::: TASK DATA :::

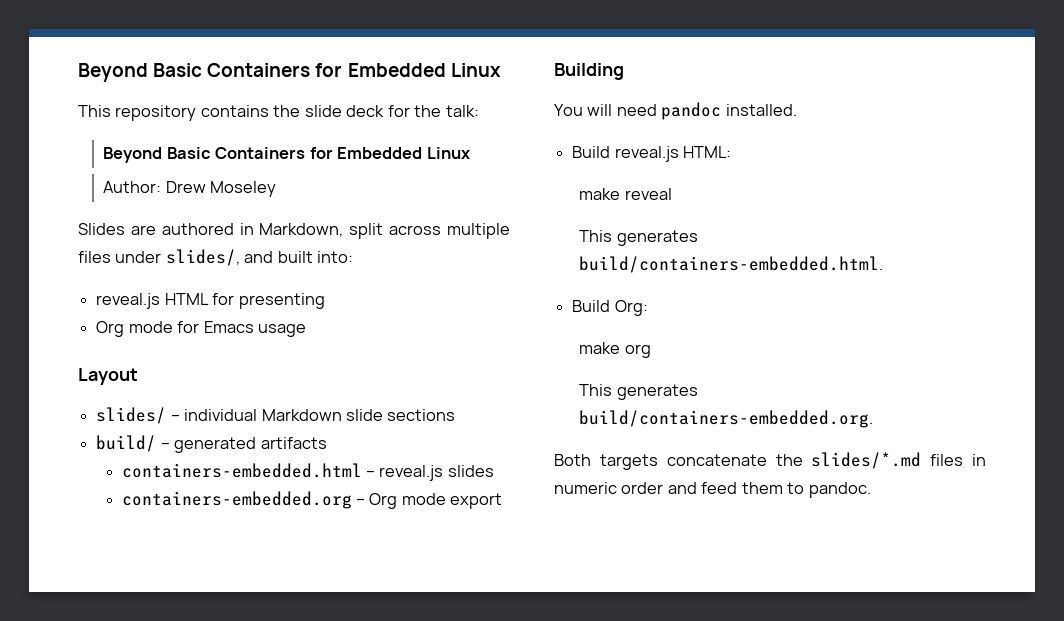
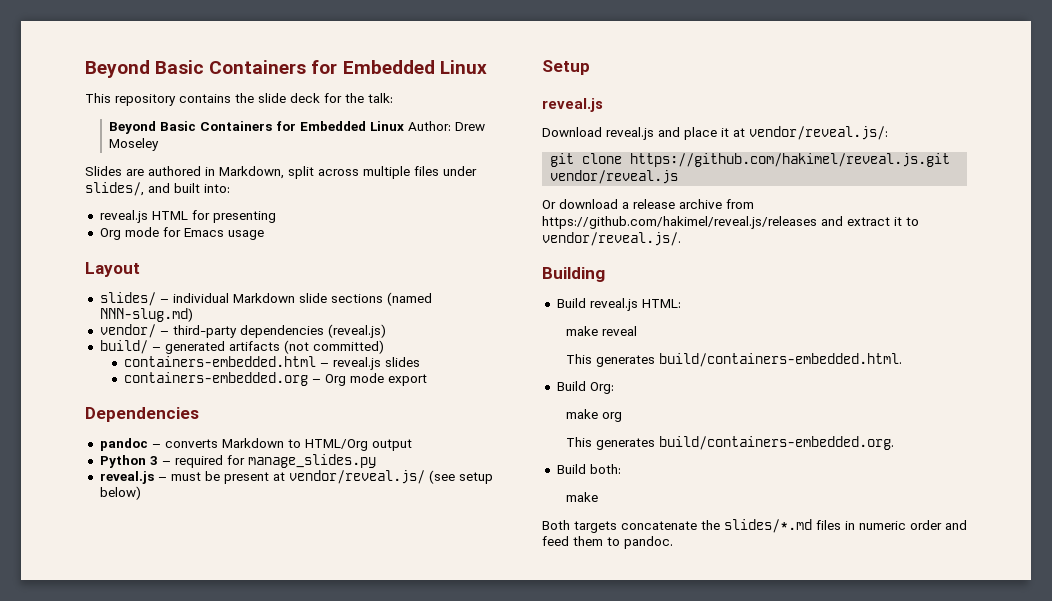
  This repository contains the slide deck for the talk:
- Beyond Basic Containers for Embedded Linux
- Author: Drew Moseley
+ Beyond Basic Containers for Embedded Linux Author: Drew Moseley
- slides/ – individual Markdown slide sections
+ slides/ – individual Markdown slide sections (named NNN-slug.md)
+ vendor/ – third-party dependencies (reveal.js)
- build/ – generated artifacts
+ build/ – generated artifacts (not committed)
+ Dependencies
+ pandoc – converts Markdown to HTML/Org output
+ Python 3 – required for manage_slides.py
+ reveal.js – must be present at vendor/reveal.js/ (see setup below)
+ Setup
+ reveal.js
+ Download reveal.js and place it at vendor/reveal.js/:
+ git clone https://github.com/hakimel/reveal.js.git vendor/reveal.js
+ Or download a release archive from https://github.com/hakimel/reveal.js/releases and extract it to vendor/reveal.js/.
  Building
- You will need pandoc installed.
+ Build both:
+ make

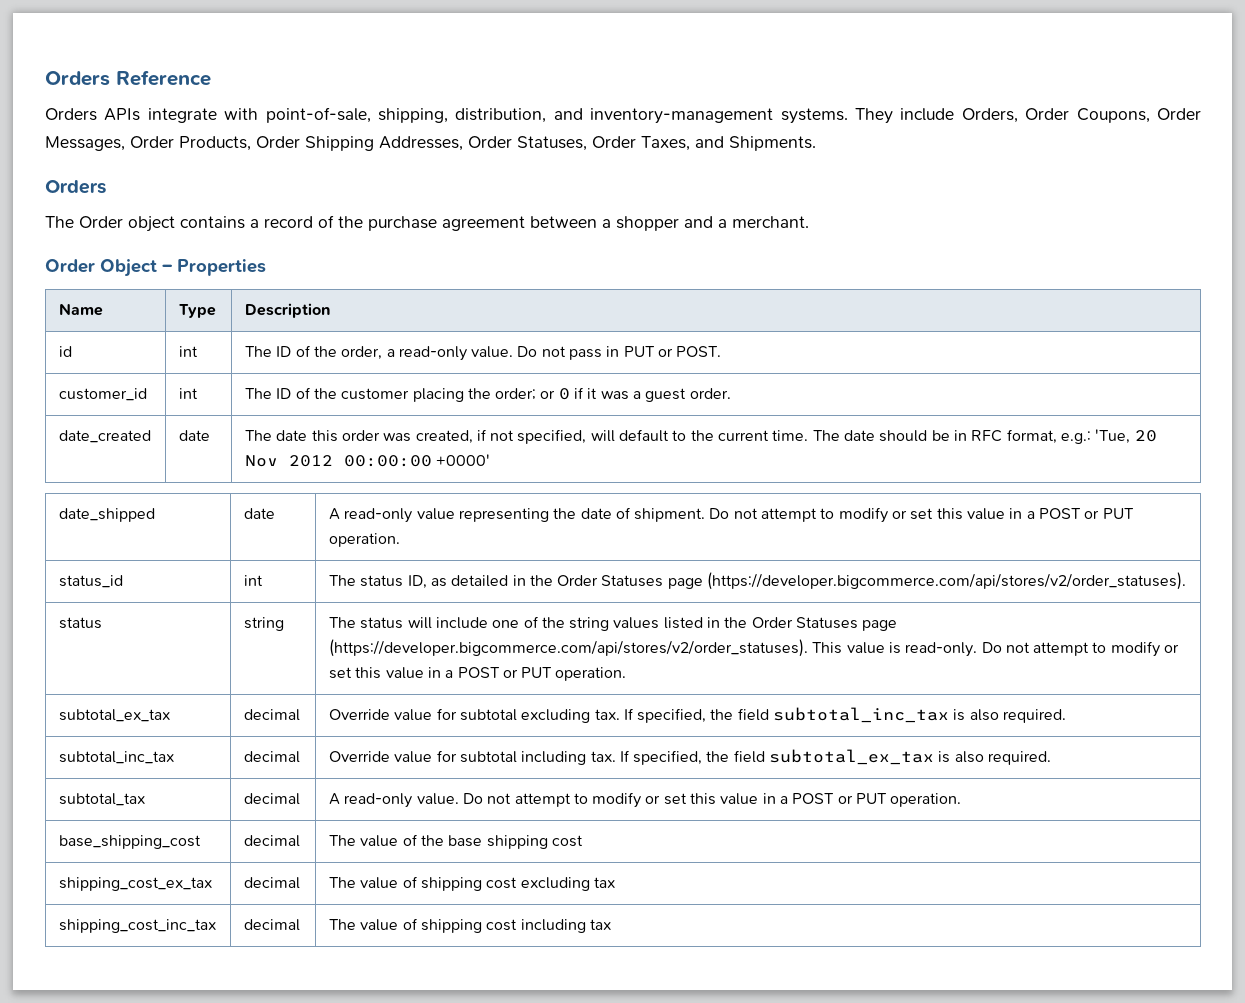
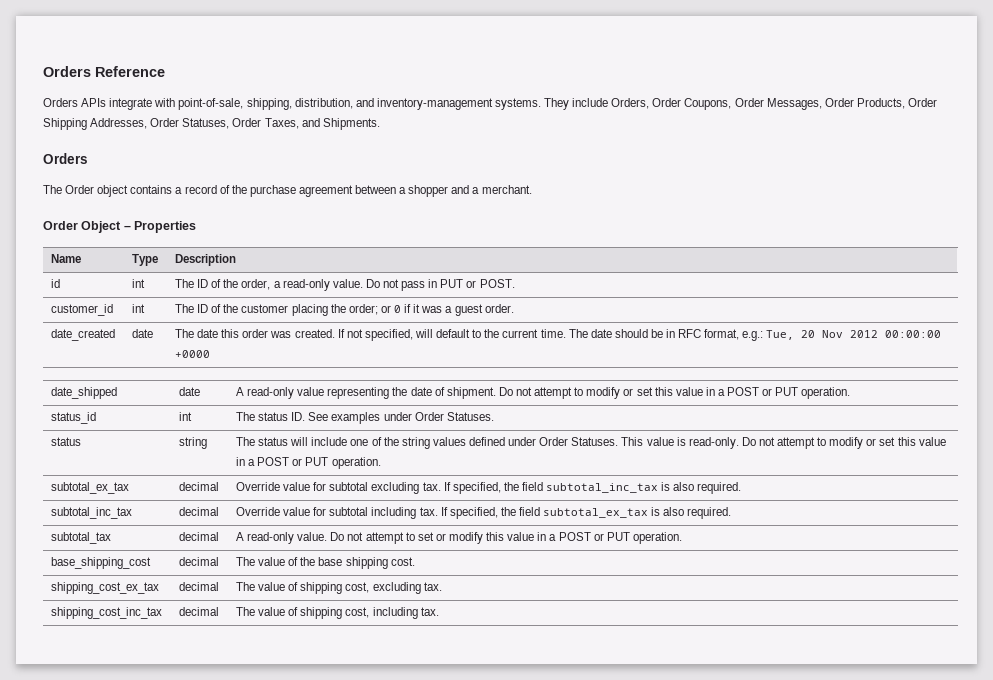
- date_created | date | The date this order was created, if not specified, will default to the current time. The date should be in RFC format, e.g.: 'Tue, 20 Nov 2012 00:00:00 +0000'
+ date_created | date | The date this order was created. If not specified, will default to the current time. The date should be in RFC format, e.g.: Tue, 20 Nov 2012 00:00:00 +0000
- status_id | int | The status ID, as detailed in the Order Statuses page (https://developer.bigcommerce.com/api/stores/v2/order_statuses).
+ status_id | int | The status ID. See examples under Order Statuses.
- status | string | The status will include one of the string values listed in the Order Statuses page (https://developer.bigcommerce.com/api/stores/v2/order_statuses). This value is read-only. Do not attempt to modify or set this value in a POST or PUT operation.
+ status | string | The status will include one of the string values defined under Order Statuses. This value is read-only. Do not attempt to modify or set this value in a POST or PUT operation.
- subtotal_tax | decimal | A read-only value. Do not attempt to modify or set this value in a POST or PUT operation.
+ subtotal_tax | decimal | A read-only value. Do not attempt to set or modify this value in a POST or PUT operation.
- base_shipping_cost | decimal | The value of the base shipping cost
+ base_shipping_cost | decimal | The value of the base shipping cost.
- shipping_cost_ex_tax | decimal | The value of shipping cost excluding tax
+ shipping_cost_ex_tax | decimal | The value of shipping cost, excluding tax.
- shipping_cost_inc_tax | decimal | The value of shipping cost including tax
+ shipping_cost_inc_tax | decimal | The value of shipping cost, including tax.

:::
::: TASK DATA :::

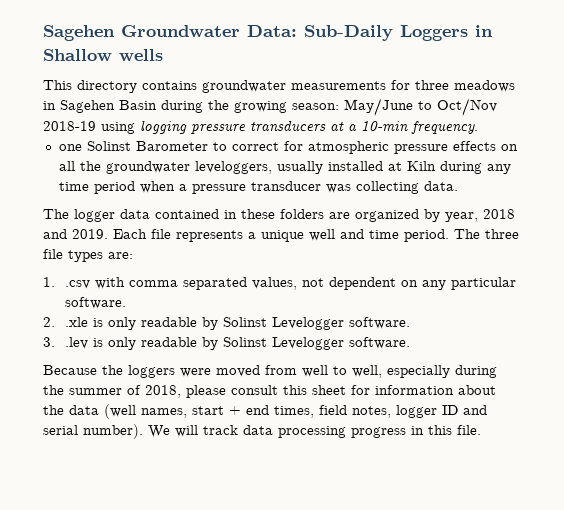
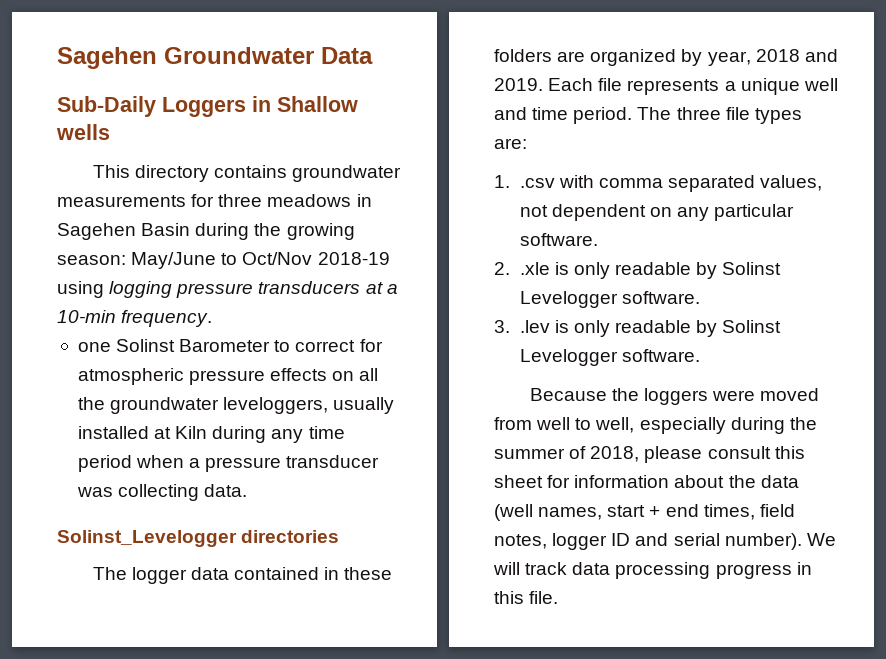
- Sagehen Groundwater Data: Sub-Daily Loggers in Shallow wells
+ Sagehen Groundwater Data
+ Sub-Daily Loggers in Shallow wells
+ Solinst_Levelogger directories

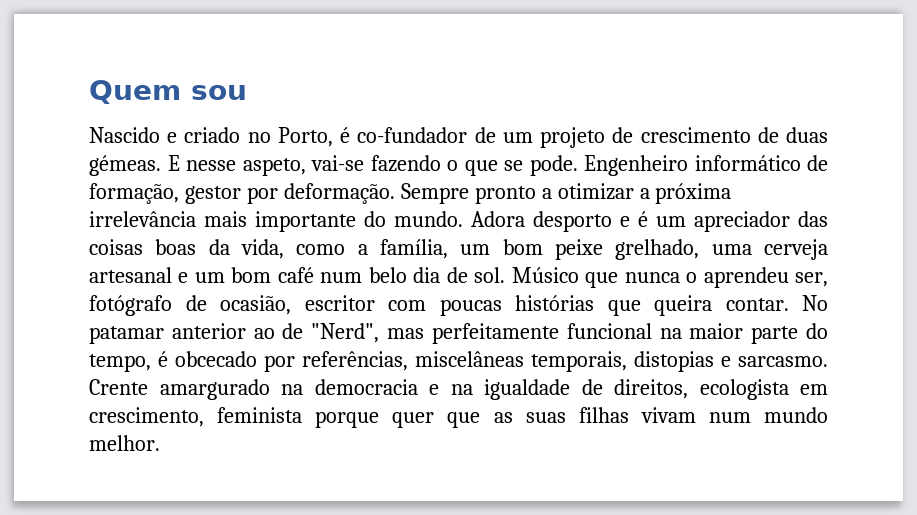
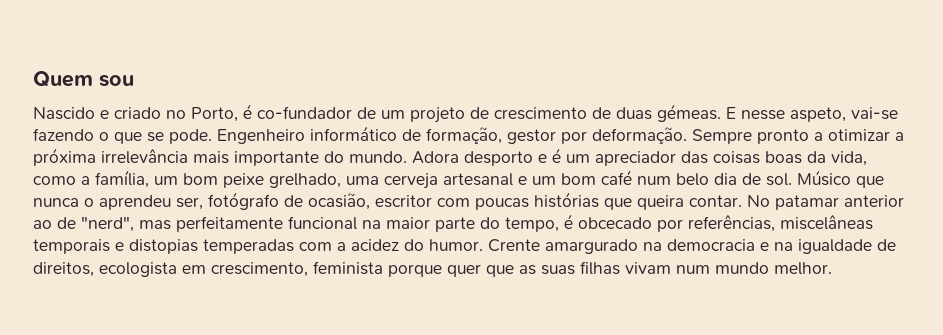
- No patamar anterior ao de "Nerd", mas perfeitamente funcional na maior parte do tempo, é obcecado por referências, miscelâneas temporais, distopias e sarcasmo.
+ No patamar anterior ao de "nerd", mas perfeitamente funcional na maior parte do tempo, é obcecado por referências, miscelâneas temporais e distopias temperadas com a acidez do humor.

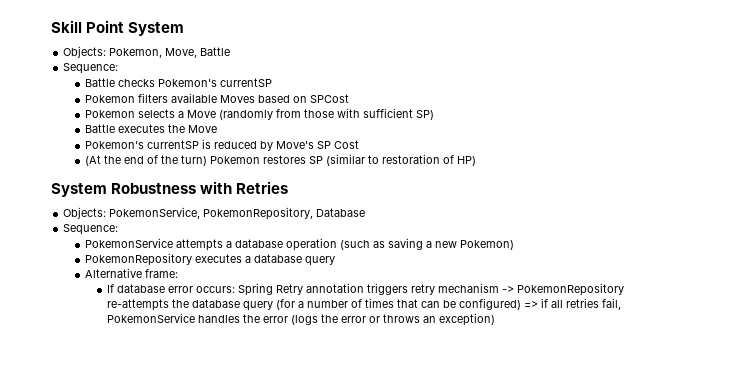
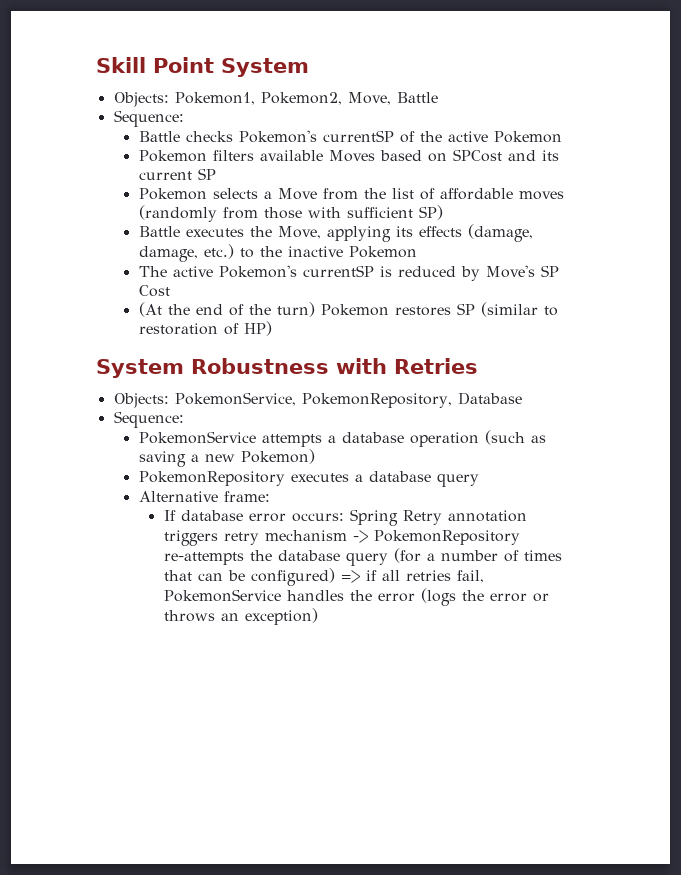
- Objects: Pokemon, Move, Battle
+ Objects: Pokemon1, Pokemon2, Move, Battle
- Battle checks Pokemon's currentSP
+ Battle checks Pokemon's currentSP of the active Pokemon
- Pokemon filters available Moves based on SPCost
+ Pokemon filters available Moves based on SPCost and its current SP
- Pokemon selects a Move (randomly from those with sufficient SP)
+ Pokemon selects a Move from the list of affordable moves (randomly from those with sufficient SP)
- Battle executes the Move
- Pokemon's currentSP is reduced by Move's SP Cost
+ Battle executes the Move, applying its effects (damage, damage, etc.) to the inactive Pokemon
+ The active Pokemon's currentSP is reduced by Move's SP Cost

:::

▸ BRIEF
Taking the material above, give again exactly the lines from the one holding "- You will need pandoc installed." through the one holding "string values defined", with both ends and without pictures.

▸ TASK RESULT
- You will need pandoc installed.
+ Build both:
+ make

- date_created | date | The date this order was created, if not specified, will default to the current time. The date should be in RFC format, e.g.: 'Tue, 20 Nov 2012 00:00:00 +0000'
+ date_created | date | The date this order was created. If not specified, will default to the current time. The date should be in RFC format, e.g.: Tue, 20 Nov 2012 00:00:00 +0000
- status_id | int | The status ID, as detailed in the Order Statuses page (https://developer.bigcommerce.com/api/stores/v2/order_statuses).
+ status_id | int | The status ID. See examples under Order Statuses.
- status | string | The status will include one of the string values listed in the Order Statuses page (https://developer.bigcommerce.com/api/stores/v2/order_statuses). This value is read-only. Do not attempt to modify or set this value in a POST or PUT operation.
+ status | string | The status will include one of the string values defined under Order Statuses. This value is read-only. Do not attempt to modify or set this value in a POST or PUT operation.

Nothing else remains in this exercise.